Moving the IMM from CSV to YAML

Jhanarato · March 29, 2015, 4:32am

OK, now for some plumbing…

At the centre of our python code is a module called the In Memory Model - the IMM. This reads in data from a bunch of CSV files and stores it in RAM on our server. Other code can then navigate and read the data very simply and quickly. This is “meta data” - the name of a sutta, its parallels, the avaliable translations and so forth. This is then separated from the actual content, say the text of a sutta in Russian or a Burmese font.

A while back we talked about moving the IMM data source from CSV format to YAML. One of the key advantages here is the hierarchical nature of YAML. The IMM is basically a hierarchy with Pitikas at the top and Suttas at the bottom (correct me if I’m wrong here, it has been a while since I looked at the code).

One way to move formats would be to write some python code to load the data into the IMM and write the whole lot out again to YAML. The next step would be to modify the IMM to read YAML but present the same API to the rest of the system.

I’m sure @blake has already given this some thought but may have other priorities.

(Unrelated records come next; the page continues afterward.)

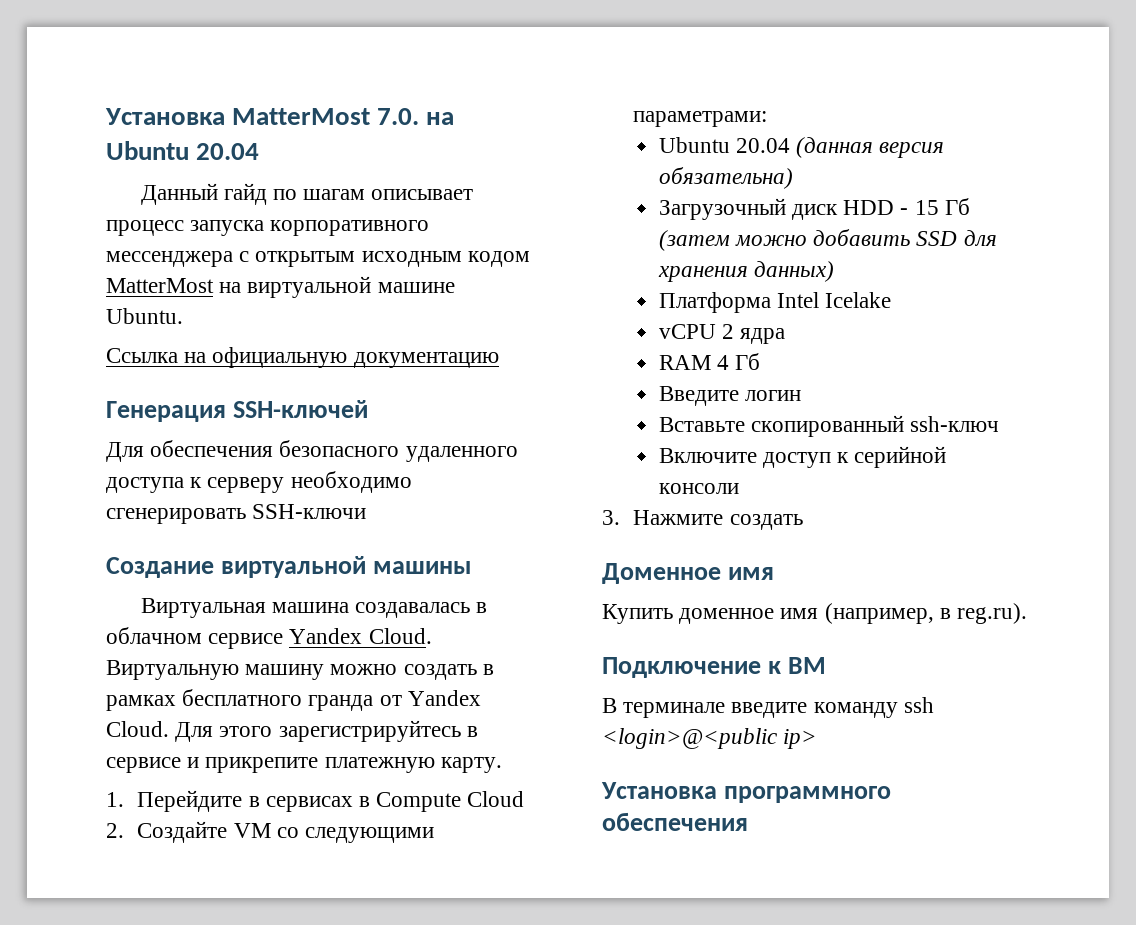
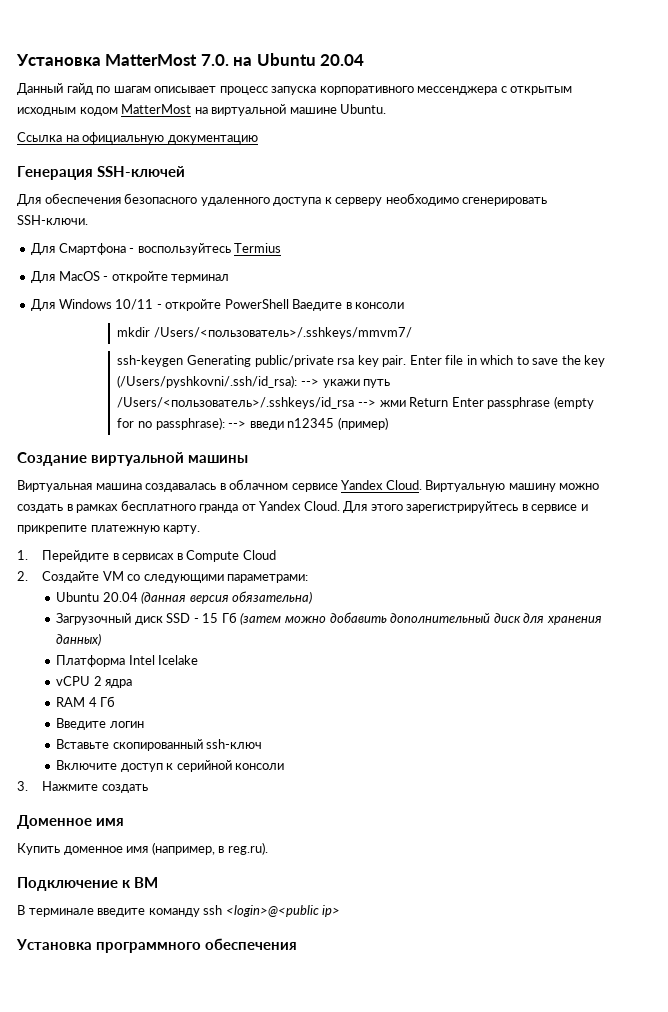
[252,504,367,519] SSH-ключи -> [17,215,88,225] [31,243,282,255] [31,271,230,283] [31,299,405,311] [117,327,412,339] [117,355,606,367] [117,375,391,388] [117,396,594,409] [117,417,388,430] SSH-ключи. // Для Смартфона - воспользуйтесь Termius // Для MacOS - откройте терминал // Для Windows 10/11 - откройте PowerShell Ваедите в консоли // mkdir /Users/<пользователь>/.sshkeys/mmvm7/ // ssh-keygen Generating public/private rsa key pair. Enter file in which to save the key (/Users/pyshkovni/.ssh/id_rsa): --> укажи путь /Users/<пользователь>/.sshkeys/id_rsa --> жми Return Enter passphrase (empty for no passphrase): --> введи n12345 (пример)
[843,200,895,215] HDD -> [166,613,191,623] SSD
[916,231,958,246] SSD -> [390,613,521,623] дополнительный диск

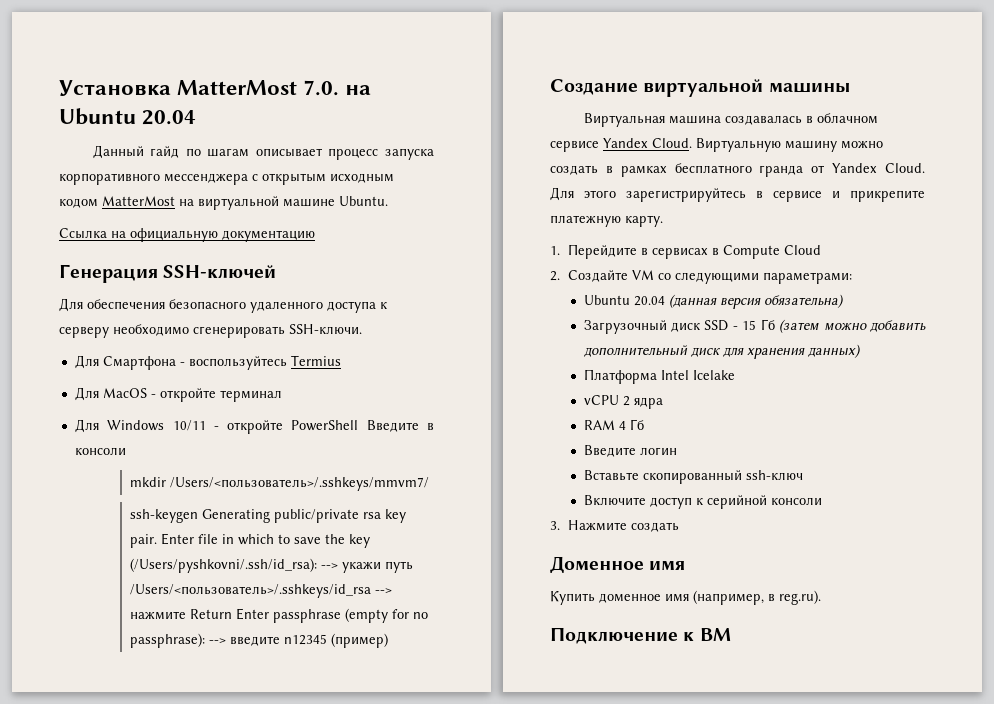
[292,299,343,311] Ваедите -> [366,420,419,432] Введите
[379,400,406,407] жми -> [129,611,186,620] нажмите
[249,421,284,430] введи -> [229,636,280,646] введите
[17,905,341,917] [16,938,298,953] // В терминале введите команду ssh <login>@<public ip> // Установка программного обеспечения -> (731, 634) none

If you are interested in learning to work on the core python code this might be a nice project to start with.

sujato · March 29, 2015, 7:24am

We have moved forward in our thinking on this, and we’ve decided to use JSON rather than YAML.

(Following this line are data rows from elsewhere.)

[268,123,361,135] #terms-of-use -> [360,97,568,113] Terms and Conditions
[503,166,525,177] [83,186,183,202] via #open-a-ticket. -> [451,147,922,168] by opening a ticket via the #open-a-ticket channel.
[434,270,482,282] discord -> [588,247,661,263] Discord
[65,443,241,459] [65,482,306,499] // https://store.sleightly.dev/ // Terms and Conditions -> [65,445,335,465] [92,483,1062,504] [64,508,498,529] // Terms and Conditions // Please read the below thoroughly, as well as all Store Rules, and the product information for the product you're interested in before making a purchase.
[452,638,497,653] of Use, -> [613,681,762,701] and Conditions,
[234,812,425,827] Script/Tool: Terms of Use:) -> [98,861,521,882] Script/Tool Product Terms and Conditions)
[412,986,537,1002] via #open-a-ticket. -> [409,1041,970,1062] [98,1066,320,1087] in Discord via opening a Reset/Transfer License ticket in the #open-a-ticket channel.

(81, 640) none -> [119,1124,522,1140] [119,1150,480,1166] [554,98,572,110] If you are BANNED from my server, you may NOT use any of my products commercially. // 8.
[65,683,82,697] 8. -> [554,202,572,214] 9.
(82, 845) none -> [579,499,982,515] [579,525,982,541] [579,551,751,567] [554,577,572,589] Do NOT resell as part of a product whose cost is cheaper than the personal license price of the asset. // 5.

This is something to discuss with @blake. It’s on our 2do list, along with about a million other things. But it definitely sounds like it would be a good idea.

FYI, here’s @blake’s comments on this from an emails some time ago. @vimala has also been involved in these discussions, as she’s interested to contribute on the programming side, too.

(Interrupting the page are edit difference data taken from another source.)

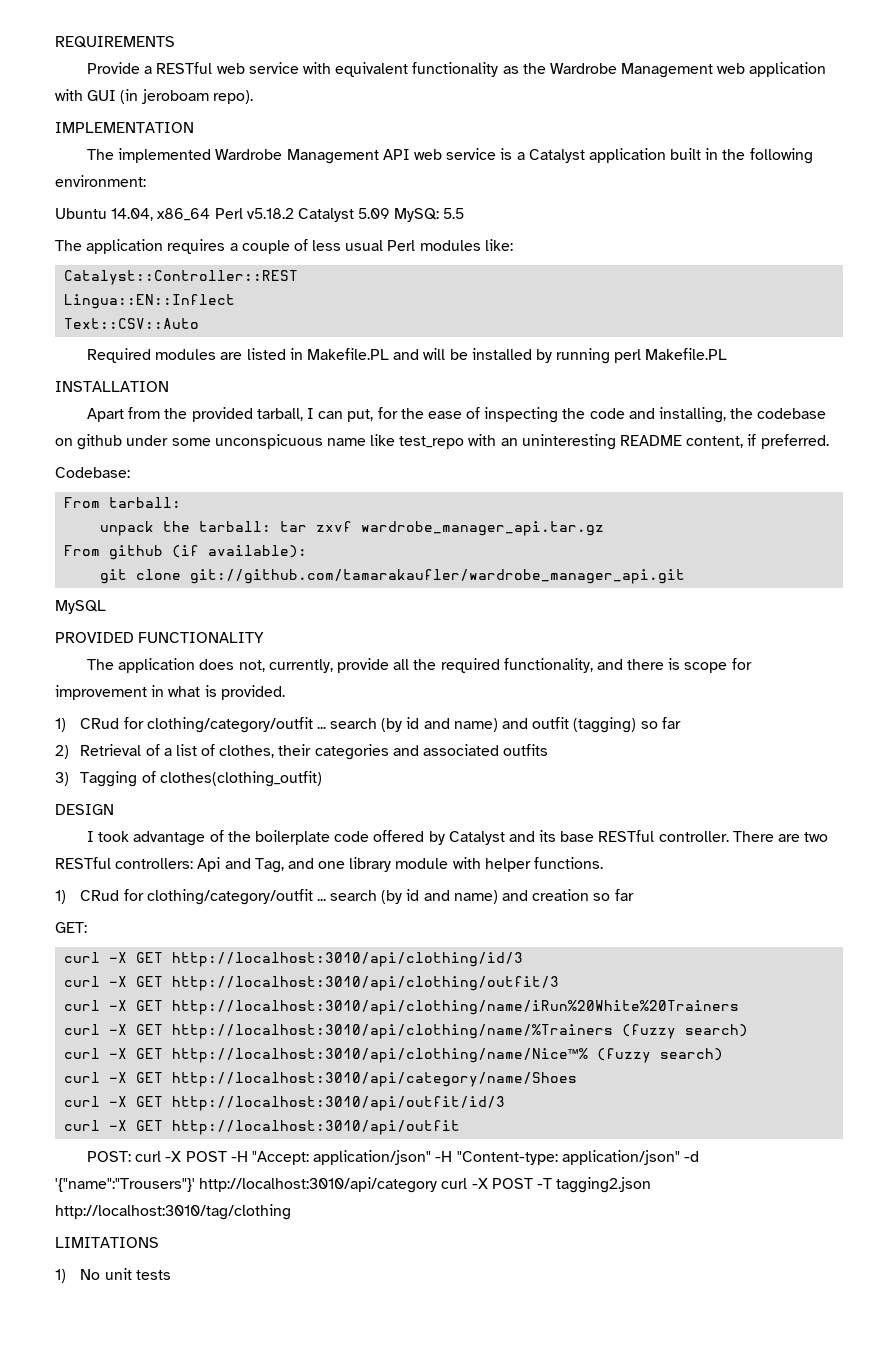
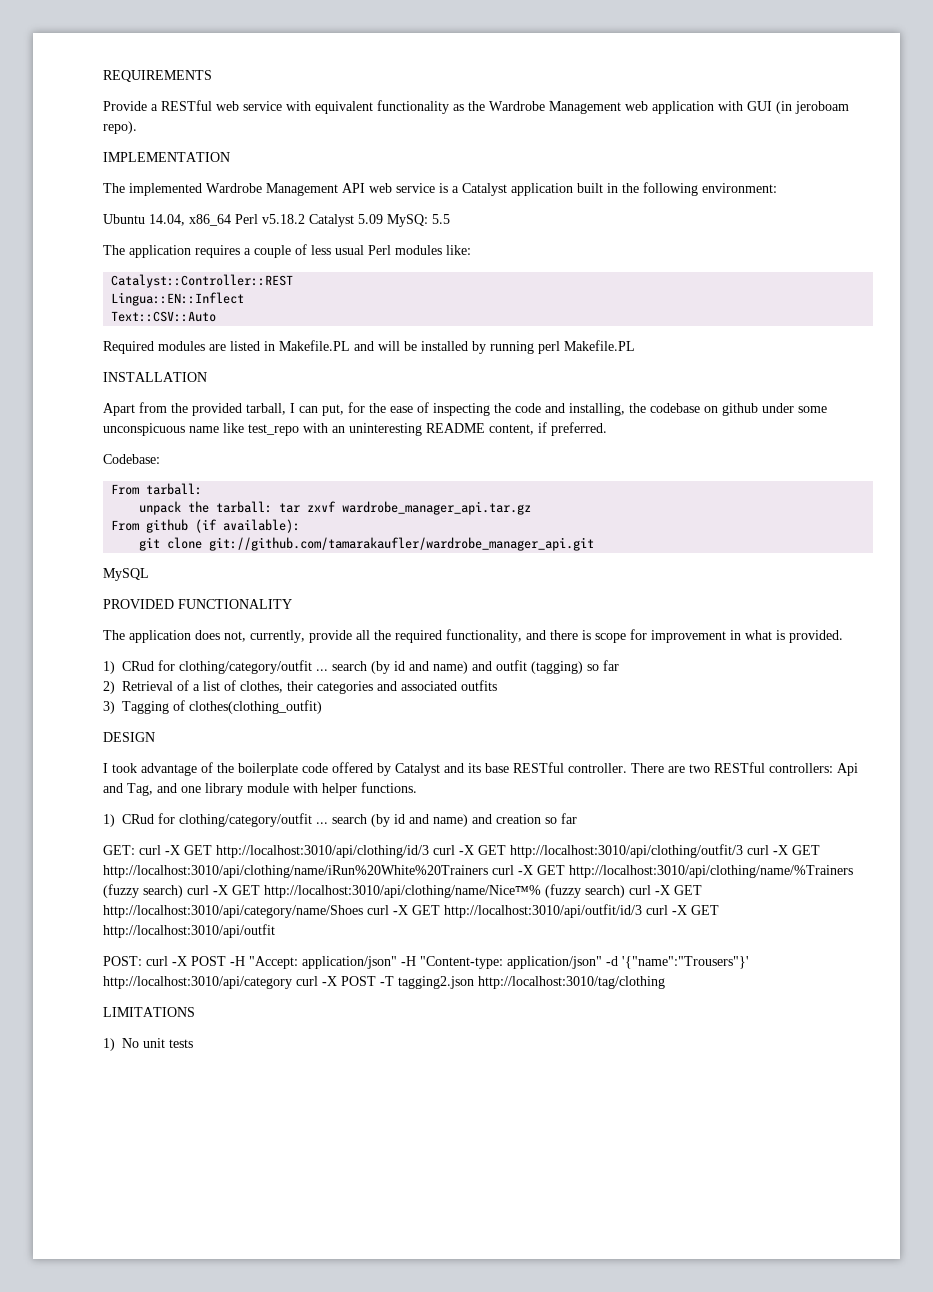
(87, 927) // -> (135, 850) none
(524, 959) // -> (429, 851) none
(560, 983) // -> (743, 851) none
(740, 1007) // -> (488, 871) none
(749, 1030) // -> (183, 891) none
(724, 1054) // -> (625, 891) none
(578, 1079) // -> (363, 911) none
(506, 1103) // -> (642, 911) none

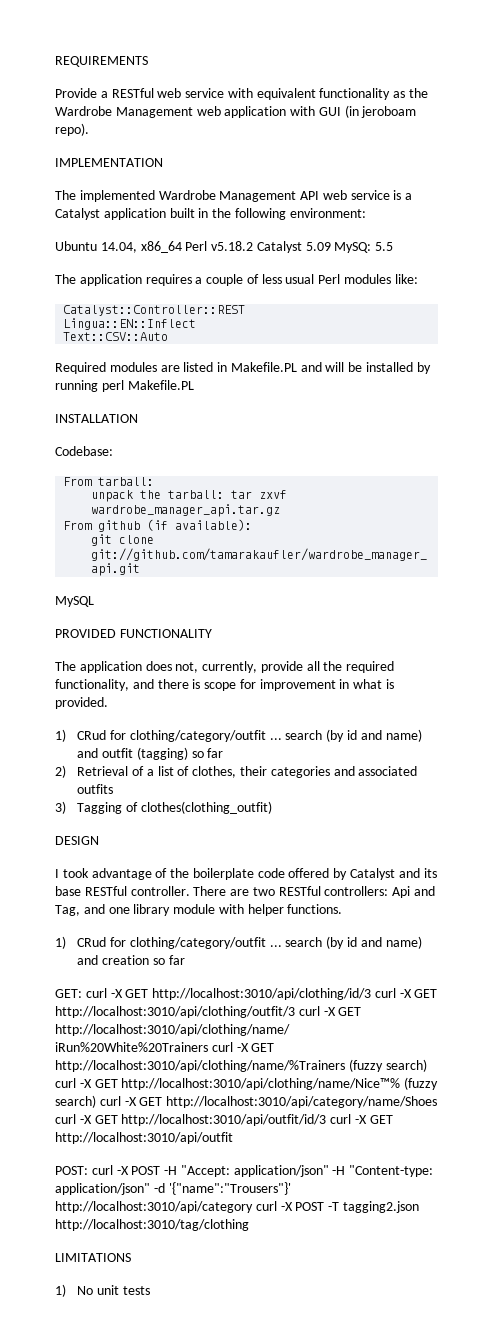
[103,402,827,416] [103,422,607,436] // Apart from the provided tarball, I can put, for the ease of inspecting the code and installing, the codebase on github under some unconspicuous name like test_repo with an uninteresting README content, if preferred. -> (138, 418) none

By the way in final conclusion we will use JSON. There are two reasons for this, the first is that Elasticsearch uses JSON and Discourse uses JSON and that JSON is the standard data exchange format of the internet.
The second is that JSON is about 100x faster than YAML. That is a big enough difference to matter. On my laptop loading the complete sutta data as JSON takes about 50ms while as YAML would take about 3s. While YAML is by no means unbearably sluggish the speed advantages of JSON allows for simpler code.
As it happens a while back I actually wrote most the code required for converting our current data into hierarchical form. My earlier code converted to XML, as due to some lapse of reason I had somehow thought this could be a good idea.
I’ve updated this to dump JSON instead. Both the sutta data (all languages) and the parallels data is dumped in JSON form.
One of the major requirements of the data form, is the data should be damn near ready to consume. Through clever design, the data essentially comes ‘precompiled’, this is where JSON shines because it is loaded directly into native Python data types.
The scheme I have devised results in reasonably elegant JSON. I’ve attached a zip containing the basic JSON data in tree form. One of the measures of a good format should be how comprehensible it is of course! Please take a look at the data and say what you think.
By the way, it is very pertinent to what I am doing right now, because I find myself increasingly working with JSON data, for example because Discourse practically breathes JSON it only makes sense to request sutta data in JSON form.

Jhanarato · March 29, 2015, 8:35am

In any case, both JSON and YAML easily support hierarchical data. With JSON being widely used and faster to import it makes sense.